Task objective. In the records below, copy the line that contains "- [kəmˈbaɪn]：将..." and each line after it, word for word, through the last.
+ + + + + + +
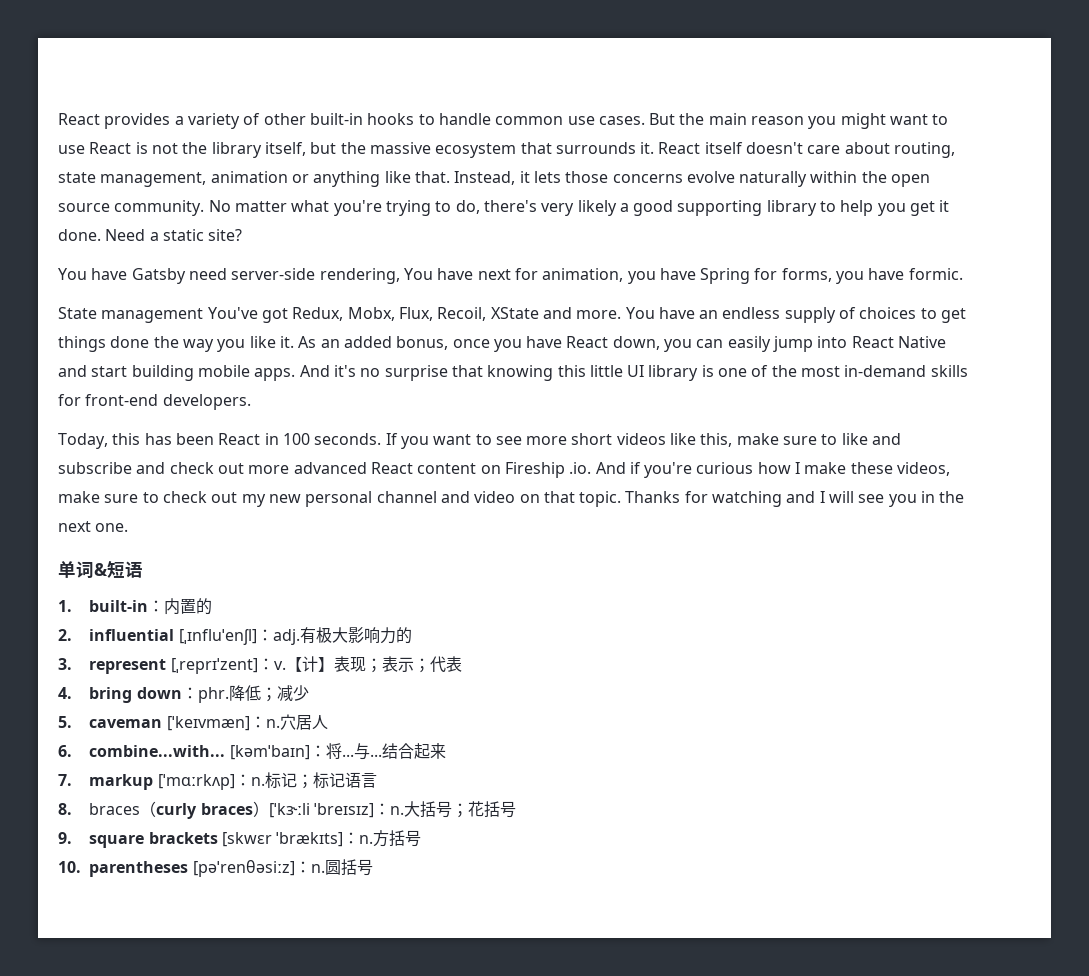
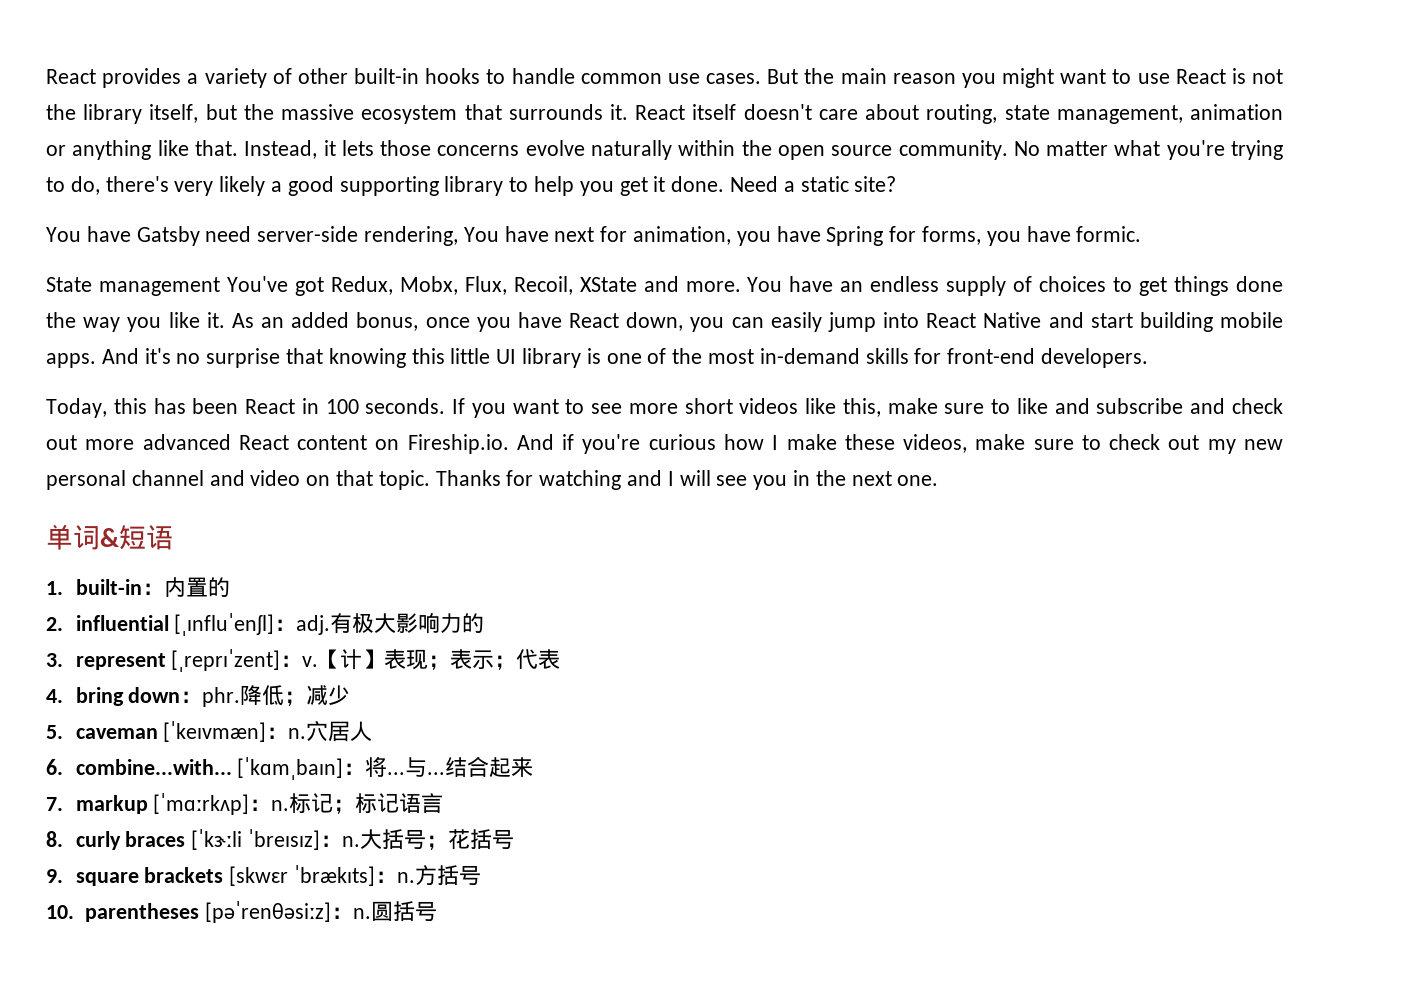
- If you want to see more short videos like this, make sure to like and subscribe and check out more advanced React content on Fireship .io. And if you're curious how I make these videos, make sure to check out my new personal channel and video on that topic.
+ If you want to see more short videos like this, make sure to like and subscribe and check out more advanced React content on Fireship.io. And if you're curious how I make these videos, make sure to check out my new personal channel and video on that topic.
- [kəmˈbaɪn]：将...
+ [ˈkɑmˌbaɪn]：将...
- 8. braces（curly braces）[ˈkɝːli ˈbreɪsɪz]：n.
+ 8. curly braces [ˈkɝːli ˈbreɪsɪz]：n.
+ + + + + + +
Your solution.
- [kəmˈbaɪn]：将...
+ [ˈkɑmˌbaɪn]：将...
- 8. braces（curly braces）[ˈkɝːli ˈbreɪsɪz]：n.
+ 8. curly braces [ˈkɝːli ˈbreɪsɪz]：n.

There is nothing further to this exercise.